EXERCISE GOAL:
A word-for-word copy of the line containing "subtotal: 190.83 -> 189.83" and every following line to the end of the data below is all the answer should hold.

*** Opening MATERIALS PROVIDED ***

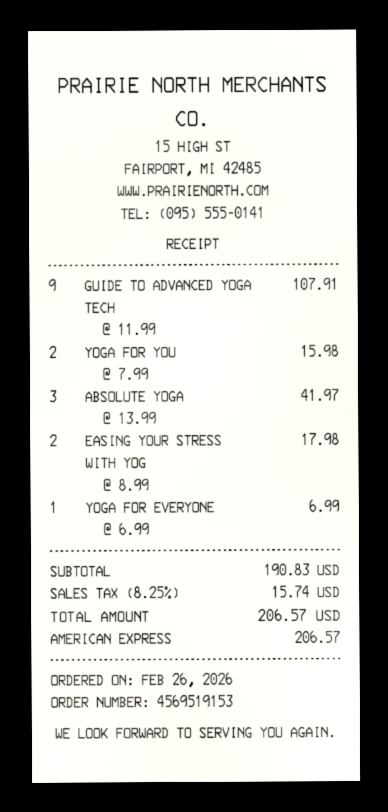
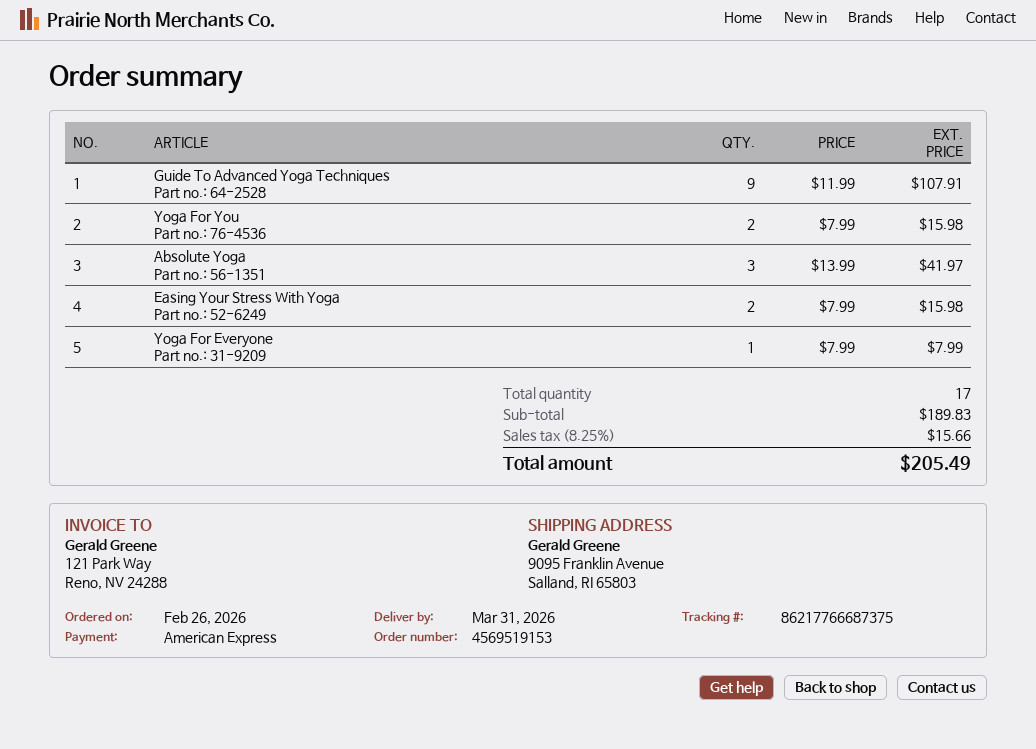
EASING YOUR STRESS WITH YOG: 2 x 8.99 = 17.98 -> 2 x 7.99 = 15.98
YOGA FOR EVERYONE: 1 x 6.99 = 6.99 -> 1 x 7.99 = 7.99
subtotal: 190.83 -> 189.83
tax: 8.25% = 15.74 -> 8.25% = 15.66
total: 206.57 -> 205.49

*** Closing MATERIALS PROVIDED ***

TASK RESULT:
subtotal: 190.83 -> 189.83
tax: 8.25% = 15.74 -> 8.25% = 15.66
total: 206.57 -> 205.49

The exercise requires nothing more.